Overview
- Manufacturer: Bremer Kühlerfabrik Borgward & Co. GmbH, Bremen, Germany
- Production: Bremer Kühlerfabrik Borgward & Co. GmbH, Bremen, Germany
- Model years: 1924–1927
- Designer: Carl F. W. Borgward

Body and chassis
- Body style: open three-wheel cart
- Layout: MR layout

Powertrain
- Engine: 1.6 kW 1R two-stroke engine
- Transmission: none
- Propulsion: V-belt

Dimensions
- Curb weight: Maximum Load: 0.25 t

Chronology
- Predecessor: none
- Successor: Goliath Rapid and Goliath Standard

= Blitzkarren =

The Blitzkarren (German ) was a cab-less tricycle freight cart based on a motorcycle. It was produced in 1924 as the first complete production vehicle manufactured by the Bremer Kühlerfabrik Borgward & Co. GmbH. The company, located in Sebaldsbrück, a settlement in Hemelingen, Bremen, Germany previously produced radiators and fenders for Hansa-Lloyd. Between 1929 and 1931 Hansa-Lloyd was acquired by Carl Borgward and his co-investor Wilhelm Tecklenborg. Borgward also renamed his radiator manufacturing company to Goliath-Werke Borgward & Co. GmbH.

In 1924, responding to a designer complaining about the material transport for radiator production between the workshops by handcart, Borgward constructed this light truck. In difficult economic times before the Great Depression Borgward discovered a gap in the market. There was a great demand from traders and small business owners for affordable motorized freight carts, that were legal to drive without a license. A Blitzkarren cost 980 Reichsmark. In 1929, a quarter of the licensed commercial vehicles were made in Bremen. Carl Borgward had patented the Blitzkarren division. The patents were granted on June 20, 1925 in Germany, and on March 11, 1926 in England. Previously there had been similar tricycles used as passenger transporters, usually single-seater.
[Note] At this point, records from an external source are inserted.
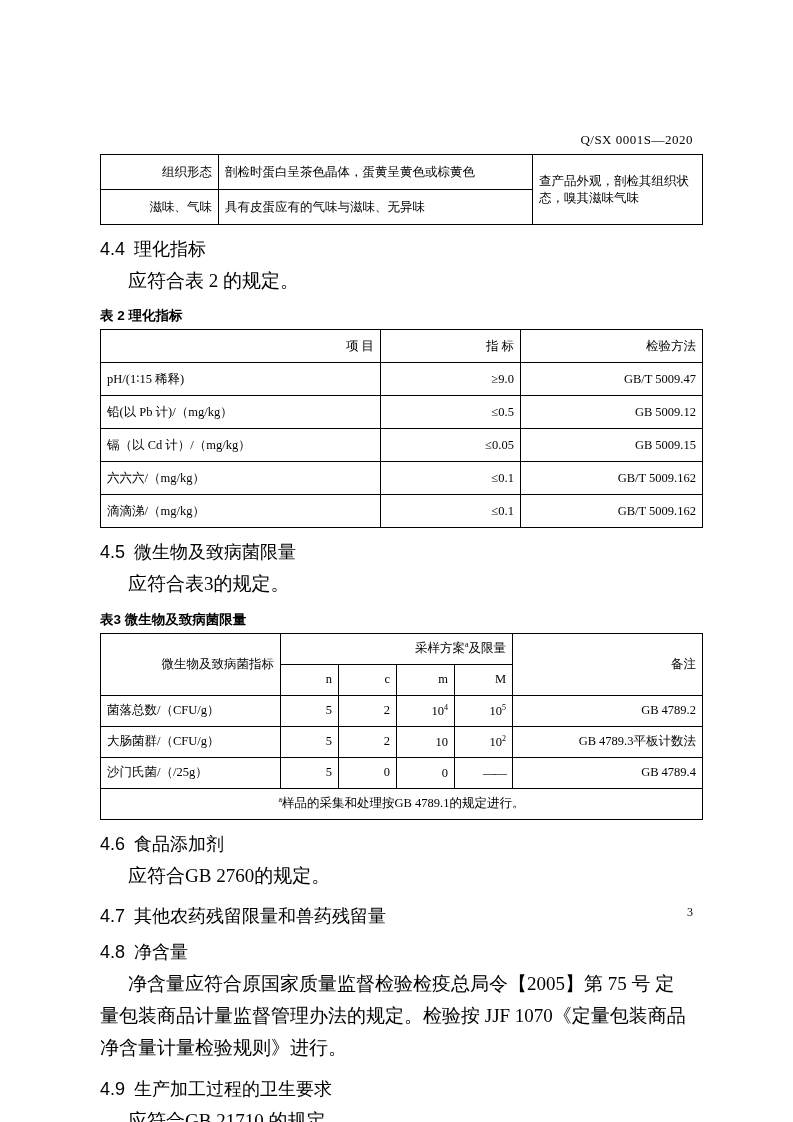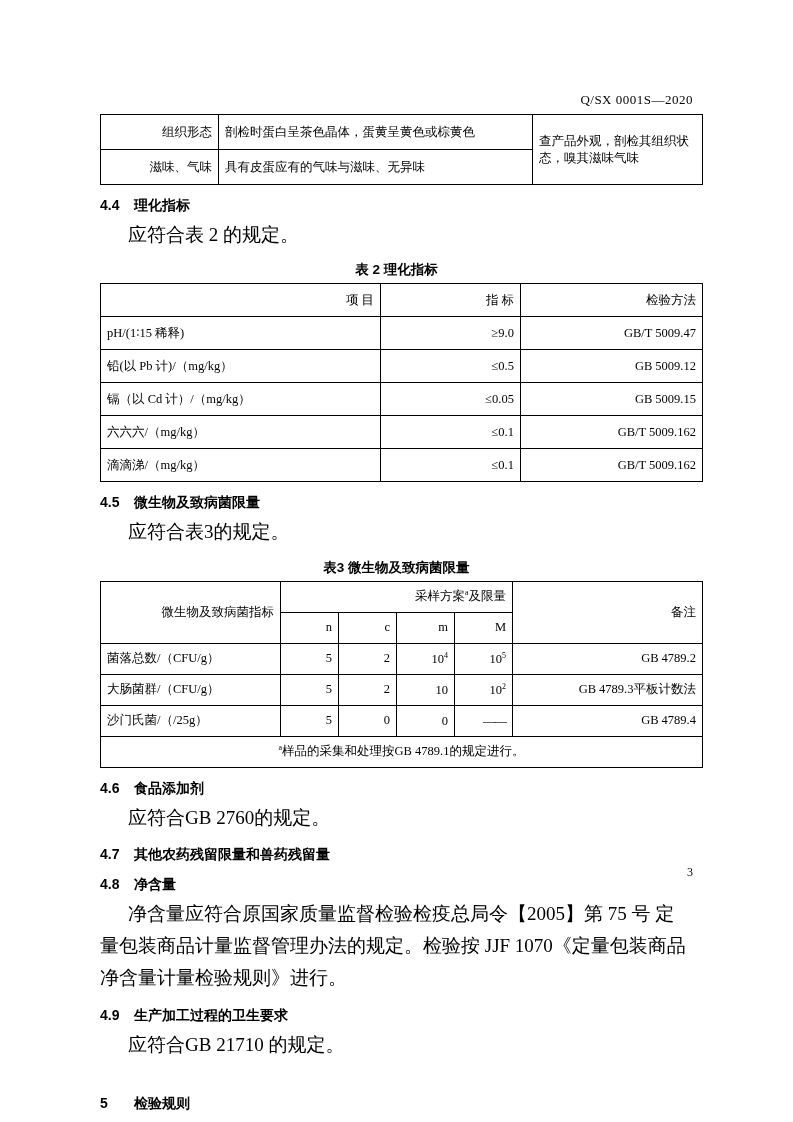"Q/SX 0001S—2020" .page { margin-top: none -> 40px }
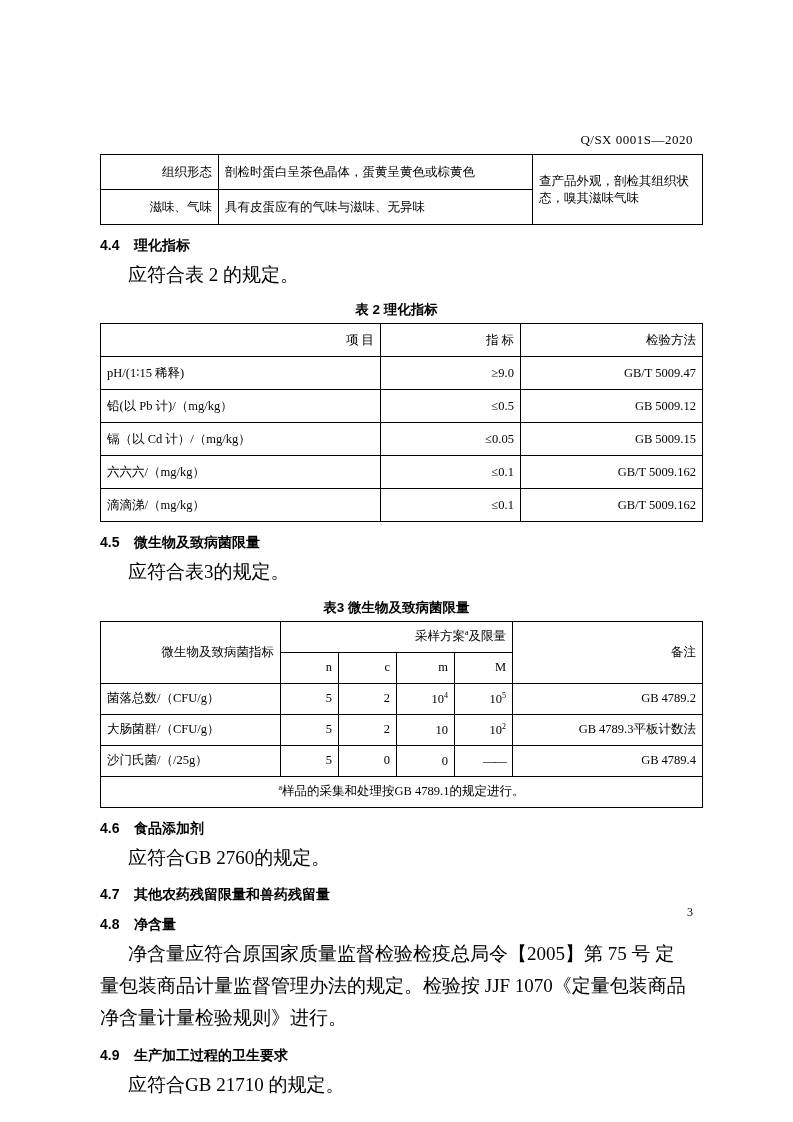"4.4 理化指标" .sec { font-size: 14px -> 18px; font-weight: bold -> normal }
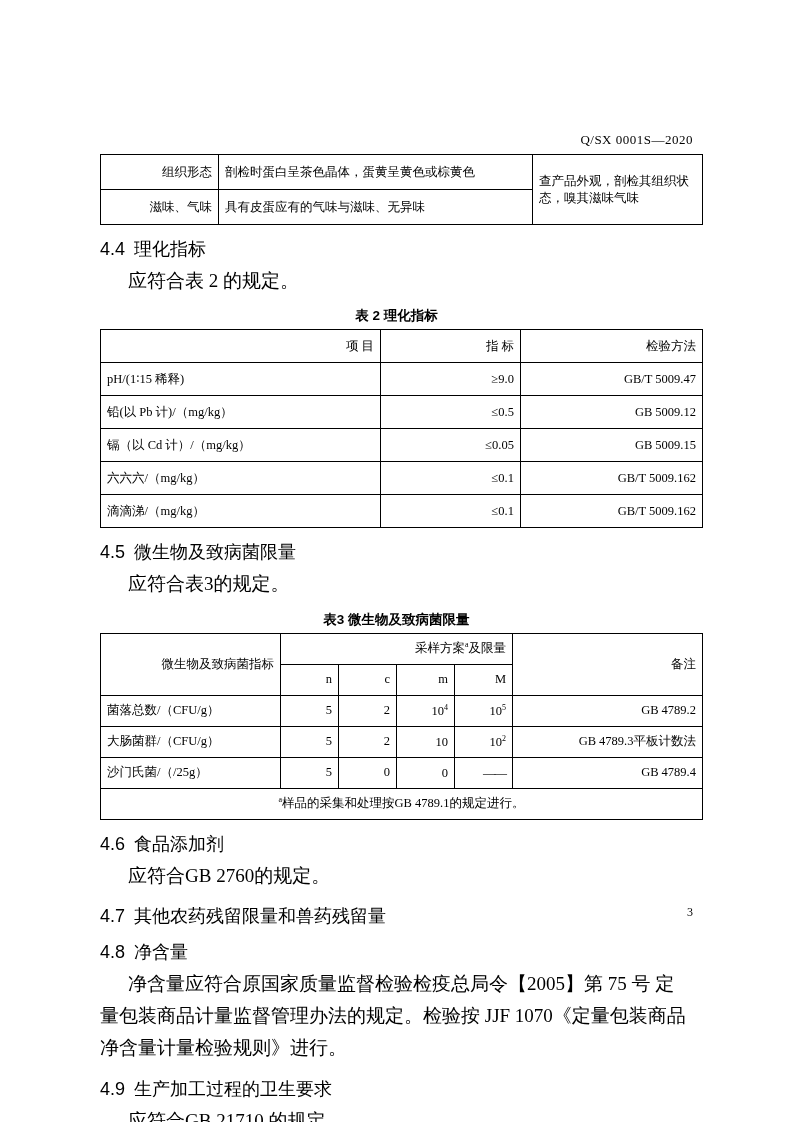"表 2 理化指标" .tabtitle { text-align: center -> left }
Blitzkarren had neither clutch nor starter. The two-stroke motorcycle engine, under the flatbed, was coupled over a V-belt on the left rear wheel and was pushed to start, and choked to stop, which was not difficult from the driver seat in the rear of a 250 kg payload vehicle on a flat road. The single front wheel was mounted in a motorcycle fork, which was controlled from the rear.